• _Instructions to follow_: Copy each line below as written, but skip the pictures.
── Data to process ──
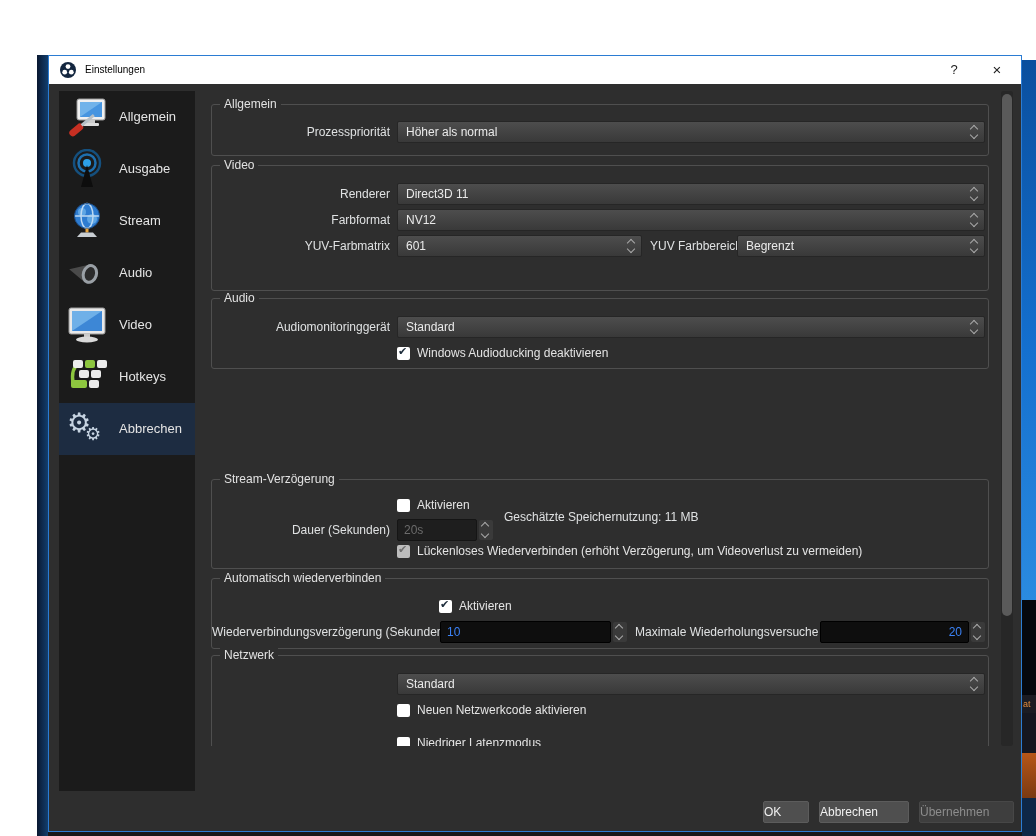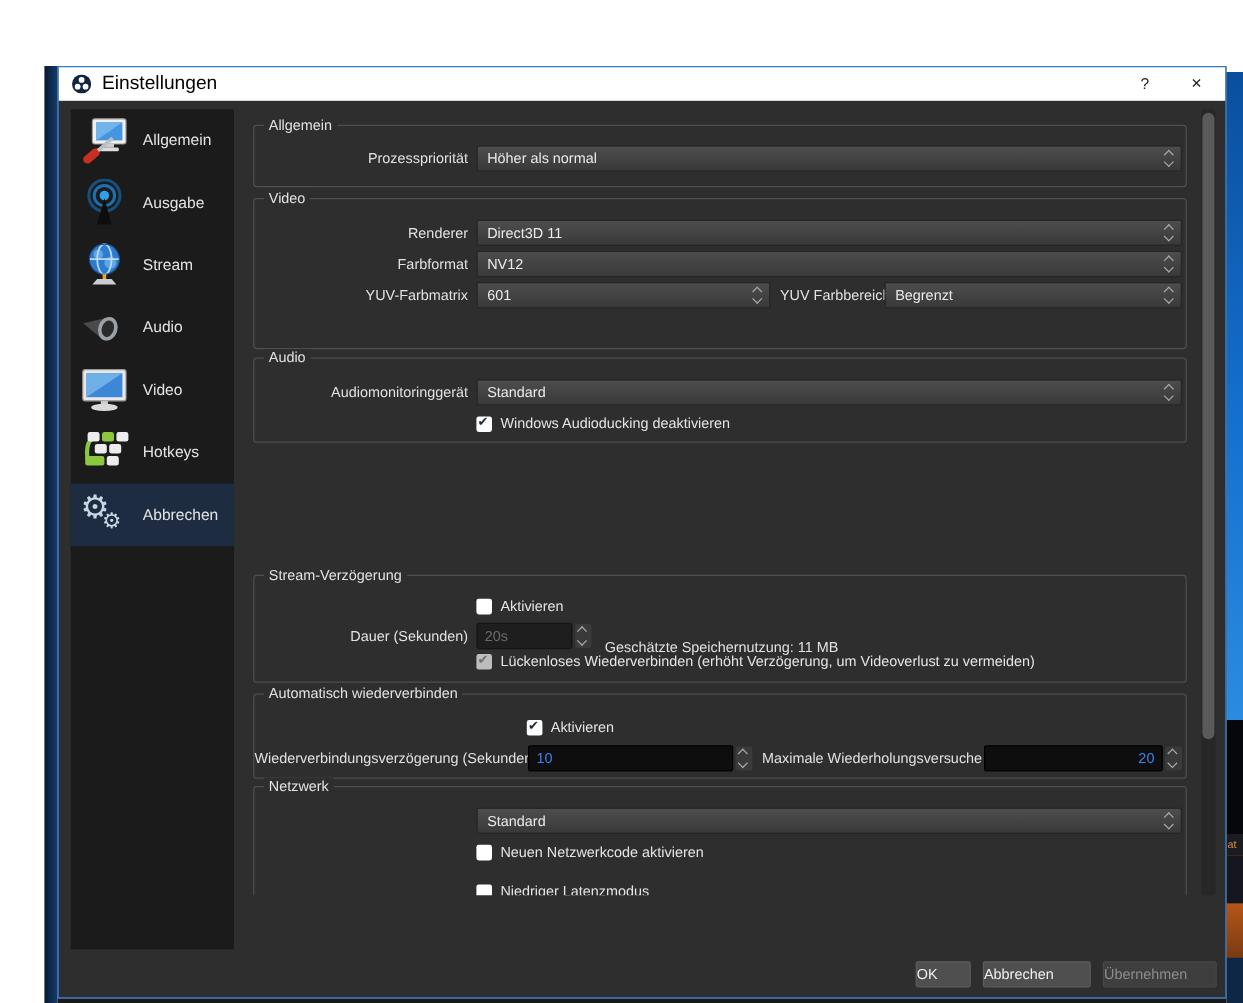--- a/index.html
+++ b/index.html
@@ -24,7 +24,7 @@
       border:1px solid #2b7cd3;box-sizing:border-box;}
   .titlebar{position:absolute;left:0;top:0;right:0;height:28px;background:#ffffff;}
   .tb-logo{position:absolute;left:11px;top:6px;width:16px;height:16px;}
-  .tb-title{position:absolute;left:36px;top:0;line-height:28px;color:#000;font-size:16px;}
+  .tb-title{position:absolute;left:36px;top:0;line-height:28px;color:#000;font-size:10px;}
   .tb-help{position:absolute;right:54px;top:0;width:26px;text-align:center;line-height:28px;color:#222;font-size:13px;cursor:default;}
   .tb-close{position:absolute;right:10px;top:0;width:28px;text-align:center;line-height:28px;color:#222;font-size:15px;cursor:default;}
   .dbody{position:absolute;left:0;top:28px;right:0;bottom:0;}

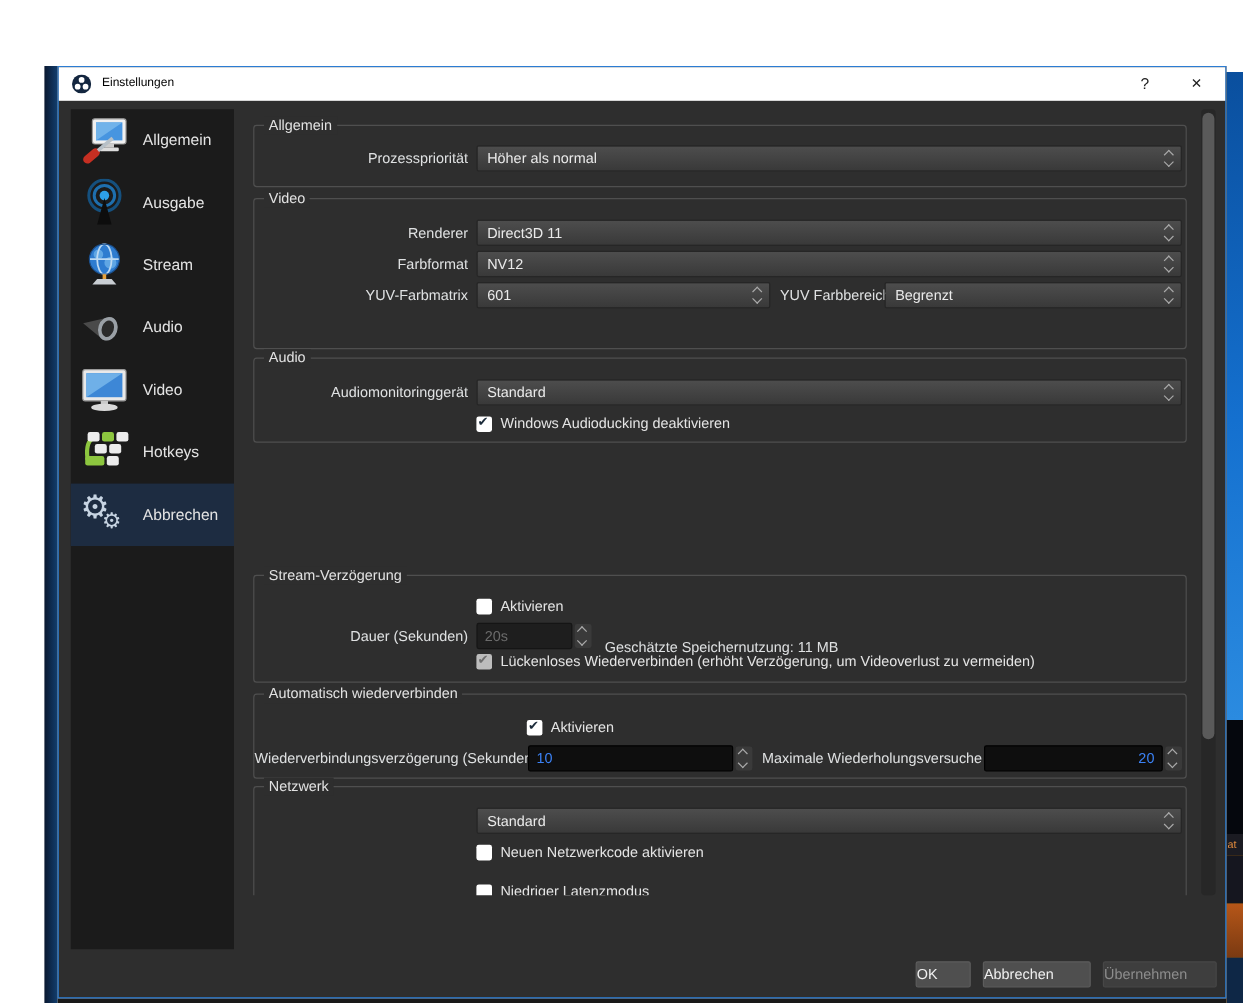--- a/index.html
+++ b/index.html
@@ -300,7 +300,7 @@
               <i class="chev chev-d"></i>
             </span>
         </div>
-        <span class="flabel" style="left:292px;top:48px;">Geschätzte Speichernutzung: 11 MB</span>
+        <span class="flabel" style="left:292px;top:26px;">Geschätzte Speichernutzung: 11 MB</span>
         <div class="cbrow" style="left:185px;top:63px;">
           <span class="cbox checked disabled"></span>
           <span class="cblabel">Lückenloses Wiederverbinden (erhöht Verzögerung, um Videoverlust zu vermeiden)</span>

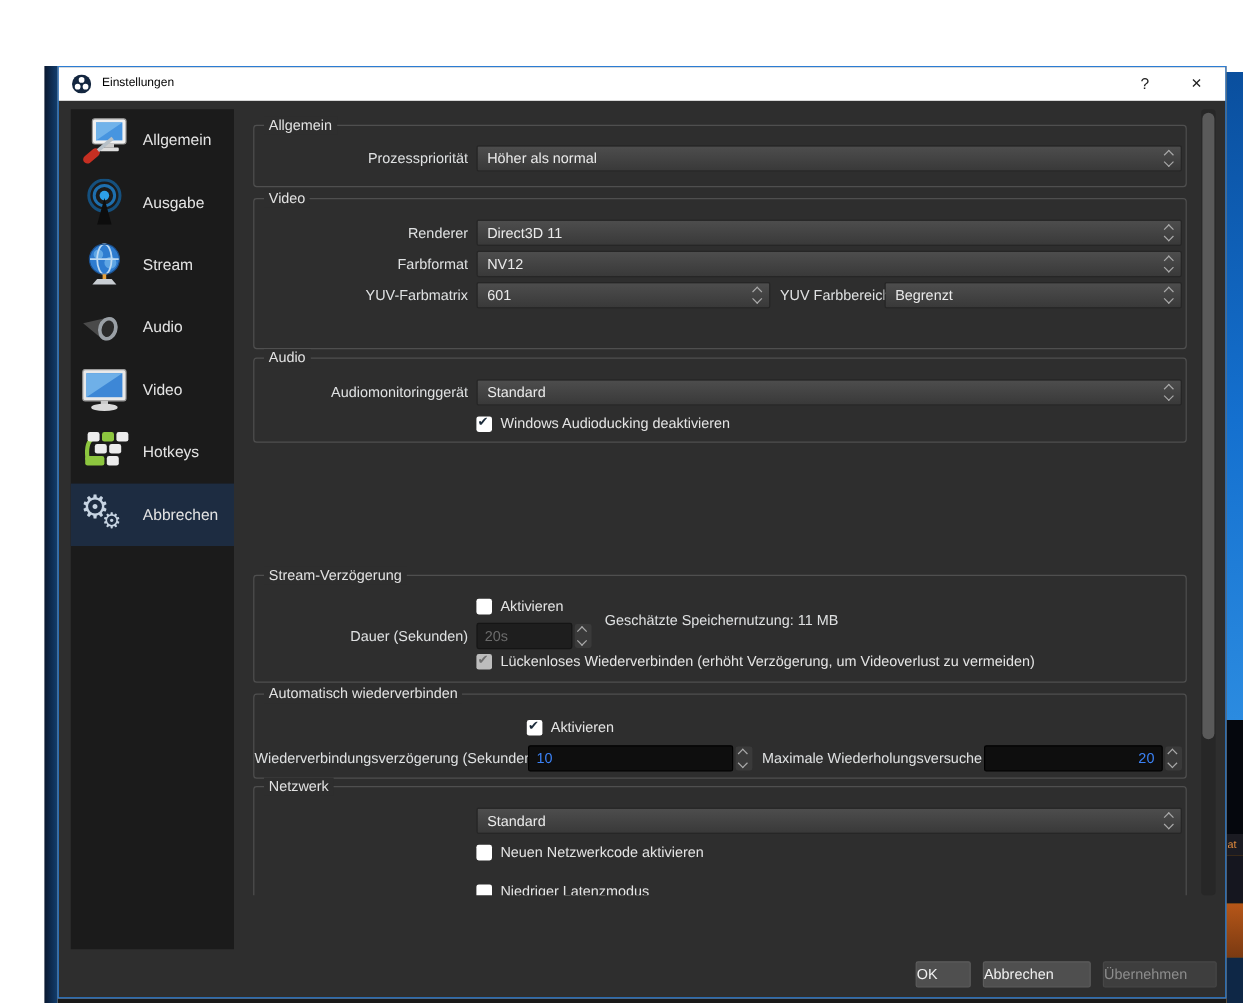--- a/index.html
+++ b/index.html
@@ -9,7 +9,7 @@
   
   .underlay-left{position:absolute;left:37px;top:55px;width:11px;height:781px;
       background:linear-gradient(90deg,#0a1830,#123e6e);}
-  .underlay-right{position:absolute;left:1022px;top:60px;width:14px;height:776px;background:#a16207;overflow:hidden;}
+  .underlay-right{position:absolute;left:1022px;top:60px;width:14px;height:776px;background:#0f172a;overflow:hidden;}
   .ur-b1{height:290px;background:linear-gradient(#0a4f9e,#1470cf);}
   .ur-b2{height:250px;background:linear-gradient(#1470cf,#2b8be0);}
   .ur-b3{height:95px;background:#05070d;}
───
• _Solution to this exercise_:
--- a/index.html
+++ b/index.html
@@ -24,7 +24,7 @@
       border:1px solid #2b7cd3;box-sizing:border-box;}
   .titlebar{position:absolute;left:0;top:0;right:0;height:28px;background:#ffffff;}
   .tb-logo{position:absolute;left:11px;top:6px;width:16px;height:16px;}
-  .tb-title{position:absolute;left:36px;top:0;line-height:28px;color:#000;font-size:16px;}
+  .tb-title{position:absolute;left:36px;top:0;line-height:28px;color:#000;font-size:10px;}
   .tb-help{position:absolute;right:54px;top:0;width:26px;text-align:center;line-height:28px;color:#222;font-size:13px;cursor:default;}
   .tb-close{position:absolute;right:10px;top:0;width:28px;text-align:center;line-height:28px;color:#222;font-size:15px;cursor:default;}
   .dbody{position:absolute;left:0;top:28px;right:0;bottom:0;}

--- a/index.html
+++ b/index.html
@@ -300,7 +300,7 @@
               <i class="chev chev-d"></i>
             </span>
         </div>
-        <span class="flabel" style="left:292px;top:48px;">Geschätzte Speichernutzung: 11 MB</span>
+        <span class="flabel" style="left:292px;top:26px;">Geschätzte Speichernutzung: 11 MB</span>
         <div class="cbrow" style="left:185px;top:63px;">
           <span class="cbox checked disabled"></span>
           <span class="cblabel">Lückenloses Wiederverbinden (erhöht Verzögerung, um Videoverlust zu vermeiden)</span>

--- a/index.html
+++ b/index.html
@@ -9,7 +9,7 @@
   
   .underlay-left{position:absolute;left:37px;top:55px;width:11px;height:781px;
       background:linear-gradient(90deg,#0a1830,#123e6e);}
-  .underlay-right{position:absolute;left:1022px;top:60px;width:14px;height:776px;background:#a16207;overflow:hidden;}
+  .underlay-right{position:absolute;left:1022px;top:60px;width:14px;height:776px;background:#0f172a;overflow:hidden;}
   .ur-b1{height:290px;background:linear-gradient(#0a4f9e,#1470cf);}
   .ur-b2{height:250px;background:linear-gradient(#1470cf,#2b8be0);}
   .ur-b3{height:95px;background:#05070d;}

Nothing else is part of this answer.